The main field research method comprised mainly semi-structured qualitative interviews, supplemented by focus group interviews and literature reviews. Northern Maa language was used primarily with Samburu speakers, and Swahili with Pokot speakers. Collecting conflict information in the area was an extremely difficult task since locals were quite reluctant to talk about their criminal activities. While attackers tended to underreport their own actions, victims tended to exaggerate them, making it necessary to repeatedly correct the research data. It took a considerable amount of time before attackers opened up about the crimes they had committed. Pokot, who were mostly attackers, were quite reluctant to talk about what they did and often lie blatantly because they are afraid of being arrested by the police, being cursed by elders, and being punished by political and business elites. Therefore, it became necessary to depend on the Samburu interlocutors. Each incident was cross-checked against multiple sources to eliminate rumours and “rural myths” (Sellen, 2003; Eaton, 2008). Although most interlocutors were Samburu, key incidents were verified with Pokot accounts. Some of the information came from Samburu who remained in Pokot territory or maintained Pokot contacts during the conflict. Despite these best efforts, the author admits that significant skew in the sample of survey participants may have had some impact on the balance of the information presented.
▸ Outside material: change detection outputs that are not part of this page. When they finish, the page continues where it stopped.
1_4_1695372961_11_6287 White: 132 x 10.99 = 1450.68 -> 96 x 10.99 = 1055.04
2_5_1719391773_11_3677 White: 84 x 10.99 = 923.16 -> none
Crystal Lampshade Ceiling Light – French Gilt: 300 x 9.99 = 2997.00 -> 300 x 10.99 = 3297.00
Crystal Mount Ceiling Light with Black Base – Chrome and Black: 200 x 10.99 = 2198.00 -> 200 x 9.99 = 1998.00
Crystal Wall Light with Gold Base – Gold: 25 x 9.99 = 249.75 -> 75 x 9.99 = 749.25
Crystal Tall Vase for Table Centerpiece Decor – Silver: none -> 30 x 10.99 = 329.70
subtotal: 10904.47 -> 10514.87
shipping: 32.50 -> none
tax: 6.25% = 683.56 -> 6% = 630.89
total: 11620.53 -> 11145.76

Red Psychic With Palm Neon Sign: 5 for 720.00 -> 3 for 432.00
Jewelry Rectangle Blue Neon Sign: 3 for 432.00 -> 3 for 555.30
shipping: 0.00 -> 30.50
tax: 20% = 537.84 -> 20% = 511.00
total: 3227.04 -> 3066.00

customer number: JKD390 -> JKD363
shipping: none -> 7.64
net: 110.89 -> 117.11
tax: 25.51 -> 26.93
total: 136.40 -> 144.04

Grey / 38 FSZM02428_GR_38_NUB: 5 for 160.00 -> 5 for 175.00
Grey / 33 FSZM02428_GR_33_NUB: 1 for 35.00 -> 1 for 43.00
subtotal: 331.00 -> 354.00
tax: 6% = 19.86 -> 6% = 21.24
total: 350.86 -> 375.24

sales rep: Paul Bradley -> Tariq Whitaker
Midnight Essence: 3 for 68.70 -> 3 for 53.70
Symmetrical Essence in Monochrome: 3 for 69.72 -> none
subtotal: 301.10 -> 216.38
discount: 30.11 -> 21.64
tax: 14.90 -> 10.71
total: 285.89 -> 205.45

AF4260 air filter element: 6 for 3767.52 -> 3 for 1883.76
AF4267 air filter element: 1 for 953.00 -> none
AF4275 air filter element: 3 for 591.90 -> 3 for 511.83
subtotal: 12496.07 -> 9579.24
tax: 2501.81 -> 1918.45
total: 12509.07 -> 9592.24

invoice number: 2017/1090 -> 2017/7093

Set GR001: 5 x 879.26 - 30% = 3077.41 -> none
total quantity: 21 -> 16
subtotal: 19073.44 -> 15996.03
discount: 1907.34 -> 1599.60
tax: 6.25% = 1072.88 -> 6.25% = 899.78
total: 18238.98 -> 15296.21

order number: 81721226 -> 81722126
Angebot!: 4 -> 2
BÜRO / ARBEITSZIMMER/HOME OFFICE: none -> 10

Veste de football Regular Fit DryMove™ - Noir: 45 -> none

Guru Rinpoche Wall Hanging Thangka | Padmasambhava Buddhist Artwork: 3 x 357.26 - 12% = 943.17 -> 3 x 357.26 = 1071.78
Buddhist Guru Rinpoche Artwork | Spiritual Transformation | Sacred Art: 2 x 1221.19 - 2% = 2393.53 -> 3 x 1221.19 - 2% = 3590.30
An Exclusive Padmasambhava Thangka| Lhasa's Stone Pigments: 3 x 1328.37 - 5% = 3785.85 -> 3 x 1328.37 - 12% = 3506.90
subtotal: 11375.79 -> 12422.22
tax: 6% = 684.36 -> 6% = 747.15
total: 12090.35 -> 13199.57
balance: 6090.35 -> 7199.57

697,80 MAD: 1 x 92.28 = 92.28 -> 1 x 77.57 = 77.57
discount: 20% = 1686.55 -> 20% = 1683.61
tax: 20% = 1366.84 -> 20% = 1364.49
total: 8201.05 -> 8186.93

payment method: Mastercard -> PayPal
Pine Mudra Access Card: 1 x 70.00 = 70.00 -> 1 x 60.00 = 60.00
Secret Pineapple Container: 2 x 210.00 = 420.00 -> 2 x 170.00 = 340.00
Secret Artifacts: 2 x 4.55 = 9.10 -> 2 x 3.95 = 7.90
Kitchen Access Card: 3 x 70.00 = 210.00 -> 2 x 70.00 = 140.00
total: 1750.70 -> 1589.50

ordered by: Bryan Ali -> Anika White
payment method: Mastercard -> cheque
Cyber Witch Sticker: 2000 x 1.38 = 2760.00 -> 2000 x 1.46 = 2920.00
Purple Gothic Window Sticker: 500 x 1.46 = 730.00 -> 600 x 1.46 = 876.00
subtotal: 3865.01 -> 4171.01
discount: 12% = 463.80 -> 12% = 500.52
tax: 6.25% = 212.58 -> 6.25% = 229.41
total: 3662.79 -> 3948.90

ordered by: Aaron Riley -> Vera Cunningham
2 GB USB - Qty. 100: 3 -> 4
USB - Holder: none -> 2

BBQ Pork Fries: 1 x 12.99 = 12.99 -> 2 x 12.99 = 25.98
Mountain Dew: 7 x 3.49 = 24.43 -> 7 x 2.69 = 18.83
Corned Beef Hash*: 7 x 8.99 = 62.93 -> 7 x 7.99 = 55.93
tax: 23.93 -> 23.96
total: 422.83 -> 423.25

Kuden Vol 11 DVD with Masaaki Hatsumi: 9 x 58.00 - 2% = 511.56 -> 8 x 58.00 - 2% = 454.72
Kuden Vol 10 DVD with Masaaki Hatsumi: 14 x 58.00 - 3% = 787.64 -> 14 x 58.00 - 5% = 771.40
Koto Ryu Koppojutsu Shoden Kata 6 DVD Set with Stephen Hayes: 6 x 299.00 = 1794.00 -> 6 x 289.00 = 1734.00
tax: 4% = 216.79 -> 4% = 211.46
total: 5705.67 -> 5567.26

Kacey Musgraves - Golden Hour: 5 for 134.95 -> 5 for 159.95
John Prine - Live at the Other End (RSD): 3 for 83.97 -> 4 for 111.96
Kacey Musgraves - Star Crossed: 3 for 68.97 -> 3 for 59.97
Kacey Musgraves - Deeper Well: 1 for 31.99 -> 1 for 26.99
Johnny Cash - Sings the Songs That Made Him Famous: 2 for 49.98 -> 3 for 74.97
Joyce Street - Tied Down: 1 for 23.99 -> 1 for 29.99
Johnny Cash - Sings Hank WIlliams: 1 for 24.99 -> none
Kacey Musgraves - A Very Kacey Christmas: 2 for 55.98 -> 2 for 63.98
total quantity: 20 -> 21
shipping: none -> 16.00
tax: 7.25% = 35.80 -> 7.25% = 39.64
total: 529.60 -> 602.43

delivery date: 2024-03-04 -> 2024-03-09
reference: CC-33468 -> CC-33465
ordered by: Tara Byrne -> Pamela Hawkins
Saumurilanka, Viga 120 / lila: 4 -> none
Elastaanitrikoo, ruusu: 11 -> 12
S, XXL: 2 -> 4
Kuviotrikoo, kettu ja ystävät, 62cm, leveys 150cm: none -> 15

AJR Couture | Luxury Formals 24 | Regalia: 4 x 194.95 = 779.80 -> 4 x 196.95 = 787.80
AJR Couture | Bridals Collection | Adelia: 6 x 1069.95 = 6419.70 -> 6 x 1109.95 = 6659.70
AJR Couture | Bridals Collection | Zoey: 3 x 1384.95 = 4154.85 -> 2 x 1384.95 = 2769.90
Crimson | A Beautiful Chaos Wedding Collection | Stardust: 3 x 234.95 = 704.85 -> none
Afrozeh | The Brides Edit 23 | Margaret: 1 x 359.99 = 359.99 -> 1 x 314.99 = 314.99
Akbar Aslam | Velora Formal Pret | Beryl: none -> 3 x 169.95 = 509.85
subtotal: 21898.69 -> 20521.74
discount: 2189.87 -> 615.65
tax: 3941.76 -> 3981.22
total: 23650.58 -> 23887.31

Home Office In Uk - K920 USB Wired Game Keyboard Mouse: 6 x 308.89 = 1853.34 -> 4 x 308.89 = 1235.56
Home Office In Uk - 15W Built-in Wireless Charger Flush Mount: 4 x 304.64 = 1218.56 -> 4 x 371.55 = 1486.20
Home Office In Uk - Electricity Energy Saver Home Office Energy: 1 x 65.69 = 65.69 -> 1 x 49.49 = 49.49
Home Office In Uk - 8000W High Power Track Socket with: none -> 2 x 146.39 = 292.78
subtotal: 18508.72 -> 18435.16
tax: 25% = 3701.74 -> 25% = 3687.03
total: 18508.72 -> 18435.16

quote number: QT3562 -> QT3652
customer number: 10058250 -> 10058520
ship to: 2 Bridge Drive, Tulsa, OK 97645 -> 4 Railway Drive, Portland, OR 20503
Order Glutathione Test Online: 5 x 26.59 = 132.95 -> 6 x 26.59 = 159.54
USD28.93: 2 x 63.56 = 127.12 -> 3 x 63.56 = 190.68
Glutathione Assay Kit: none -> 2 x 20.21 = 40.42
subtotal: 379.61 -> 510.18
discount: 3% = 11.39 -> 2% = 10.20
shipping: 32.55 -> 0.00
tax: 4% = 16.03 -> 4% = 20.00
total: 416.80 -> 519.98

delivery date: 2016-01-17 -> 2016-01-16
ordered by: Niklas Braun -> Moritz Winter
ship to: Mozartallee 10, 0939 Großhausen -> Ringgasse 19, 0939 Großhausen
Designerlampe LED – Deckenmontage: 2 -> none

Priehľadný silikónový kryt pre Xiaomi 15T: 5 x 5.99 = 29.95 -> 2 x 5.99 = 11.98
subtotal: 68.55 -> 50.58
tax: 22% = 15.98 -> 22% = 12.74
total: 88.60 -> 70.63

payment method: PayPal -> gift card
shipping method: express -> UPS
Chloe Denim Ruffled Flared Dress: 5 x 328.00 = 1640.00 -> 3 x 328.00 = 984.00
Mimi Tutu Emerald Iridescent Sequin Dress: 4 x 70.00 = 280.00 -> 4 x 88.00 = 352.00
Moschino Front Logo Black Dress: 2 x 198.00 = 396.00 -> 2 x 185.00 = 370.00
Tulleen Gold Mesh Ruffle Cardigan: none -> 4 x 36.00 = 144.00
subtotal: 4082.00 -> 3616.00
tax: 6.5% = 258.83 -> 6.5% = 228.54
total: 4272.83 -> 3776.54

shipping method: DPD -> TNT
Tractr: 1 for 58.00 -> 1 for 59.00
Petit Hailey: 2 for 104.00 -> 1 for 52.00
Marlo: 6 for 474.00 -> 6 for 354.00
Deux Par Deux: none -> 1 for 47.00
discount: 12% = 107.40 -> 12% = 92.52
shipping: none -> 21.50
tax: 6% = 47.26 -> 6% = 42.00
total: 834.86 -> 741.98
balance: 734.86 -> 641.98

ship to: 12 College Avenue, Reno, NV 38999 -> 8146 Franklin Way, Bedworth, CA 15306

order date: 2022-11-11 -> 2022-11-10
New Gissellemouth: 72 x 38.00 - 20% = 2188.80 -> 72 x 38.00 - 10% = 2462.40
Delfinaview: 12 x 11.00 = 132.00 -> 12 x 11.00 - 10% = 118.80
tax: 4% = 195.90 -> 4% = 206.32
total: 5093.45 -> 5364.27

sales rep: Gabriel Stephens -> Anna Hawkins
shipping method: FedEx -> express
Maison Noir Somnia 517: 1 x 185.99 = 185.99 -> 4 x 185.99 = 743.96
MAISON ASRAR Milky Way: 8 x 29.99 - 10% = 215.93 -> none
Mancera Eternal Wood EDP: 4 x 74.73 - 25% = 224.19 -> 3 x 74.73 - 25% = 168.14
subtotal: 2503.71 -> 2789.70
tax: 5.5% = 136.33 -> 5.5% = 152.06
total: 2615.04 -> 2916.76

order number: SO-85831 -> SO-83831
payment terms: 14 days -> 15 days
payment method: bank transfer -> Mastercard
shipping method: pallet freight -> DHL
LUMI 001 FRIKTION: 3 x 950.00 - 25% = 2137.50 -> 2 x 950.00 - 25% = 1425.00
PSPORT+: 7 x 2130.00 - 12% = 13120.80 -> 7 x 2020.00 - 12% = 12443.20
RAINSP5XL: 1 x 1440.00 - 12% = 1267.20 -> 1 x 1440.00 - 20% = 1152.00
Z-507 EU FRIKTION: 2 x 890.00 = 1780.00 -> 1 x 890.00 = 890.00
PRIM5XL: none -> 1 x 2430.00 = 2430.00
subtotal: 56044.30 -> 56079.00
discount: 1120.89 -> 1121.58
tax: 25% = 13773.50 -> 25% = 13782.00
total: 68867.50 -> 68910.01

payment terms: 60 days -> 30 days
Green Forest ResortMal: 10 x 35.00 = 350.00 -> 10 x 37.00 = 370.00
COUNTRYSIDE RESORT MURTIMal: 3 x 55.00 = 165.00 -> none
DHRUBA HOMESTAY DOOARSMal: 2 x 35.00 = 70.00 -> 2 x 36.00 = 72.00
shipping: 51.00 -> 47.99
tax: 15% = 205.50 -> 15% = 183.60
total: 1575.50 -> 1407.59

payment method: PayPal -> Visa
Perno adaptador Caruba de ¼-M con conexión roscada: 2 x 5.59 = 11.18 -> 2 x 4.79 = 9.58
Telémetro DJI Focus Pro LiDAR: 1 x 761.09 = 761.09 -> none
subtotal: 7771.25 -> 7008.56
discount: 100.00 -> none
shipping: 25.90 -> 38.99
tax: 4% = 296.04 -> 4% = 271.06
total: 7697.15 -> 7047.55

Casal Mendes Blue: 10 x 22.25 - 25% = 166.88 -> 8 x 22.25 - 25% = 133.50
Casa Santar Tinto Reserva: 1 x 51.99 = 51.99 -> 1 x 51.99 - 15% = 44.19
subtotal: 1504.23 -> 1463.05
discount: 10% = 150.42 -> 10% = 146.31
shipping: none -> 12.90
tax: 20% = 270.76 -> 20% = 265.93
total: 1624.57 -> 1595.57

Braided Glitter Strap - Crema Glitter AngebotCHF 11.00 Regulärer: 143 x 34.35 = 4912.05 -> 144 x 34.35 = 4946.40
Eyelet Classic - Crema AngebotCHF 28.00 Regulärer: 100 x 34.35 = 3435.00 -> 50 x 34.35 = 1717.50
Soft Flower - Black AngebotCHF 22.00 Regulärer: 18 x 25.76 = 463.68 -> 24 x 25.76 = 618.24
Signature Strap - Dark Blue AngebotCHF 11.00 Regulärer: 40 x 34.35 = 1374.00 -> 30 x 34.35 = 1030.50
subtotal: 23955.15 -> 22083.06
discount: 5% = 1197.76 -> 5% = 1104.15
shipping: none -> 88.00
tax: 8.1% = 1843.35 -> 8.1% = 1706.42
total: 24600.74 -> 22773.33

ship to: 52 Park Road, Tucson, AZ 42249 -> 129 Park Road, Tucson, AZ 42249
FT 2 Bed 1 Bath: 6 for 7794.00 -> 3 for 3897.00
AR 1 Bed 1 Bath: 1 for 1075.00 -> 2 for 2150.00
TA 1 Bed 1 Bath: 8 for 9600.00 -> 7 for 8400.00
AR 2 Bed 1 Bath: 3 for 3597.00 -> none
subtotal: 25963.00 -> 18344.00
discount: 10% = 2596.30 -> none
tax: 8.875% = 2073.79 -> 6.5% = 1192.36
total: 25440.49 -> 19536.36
The field data were compiled as a database of the chronological conflict data set.
The conflict erupted in 2004, largely subsided by 2009, but sporadic clashes continued into the mid-2010s before recently re-emerging. The author extracted 233 records which covers 10 years of data from 2004 to 2013 from the chronological conflict data set. It comprises 129 records of conflict incidents, 25 records of peacebuilding efforts, 18 records of displacement, 14 records of aid, 8 records of disarmament, and 39 records of related information. Incidents involving livestock looting, homicides, injuries, and property destruction between two ethnic groups were classified as conflict events; clashes with the government, personal disputes, and intra-ethnic incidents were excluded. Livestock losses were recorded based on witnesses’ estimates, as precise accounts during raids were impractical. In contrast, casualty numbers were generally reliable, as victims were usually identified individually.
Each incident record comprises the month and location, casualty details, estimated livestock numbers and species, the estimated number of raiders, and other relevant information. Some incidents were not officially documented, with bodies left unburied and later scavenged by wildlife. Precipitation data for the same period were obtained from the Kenya Metreological Department archives. Rainfall data for Samburu were calculated as the average of Samburu West and Laikipia North sub-counties, while data for Pokot were averaged across Baringo South and Tiaty sub-counties.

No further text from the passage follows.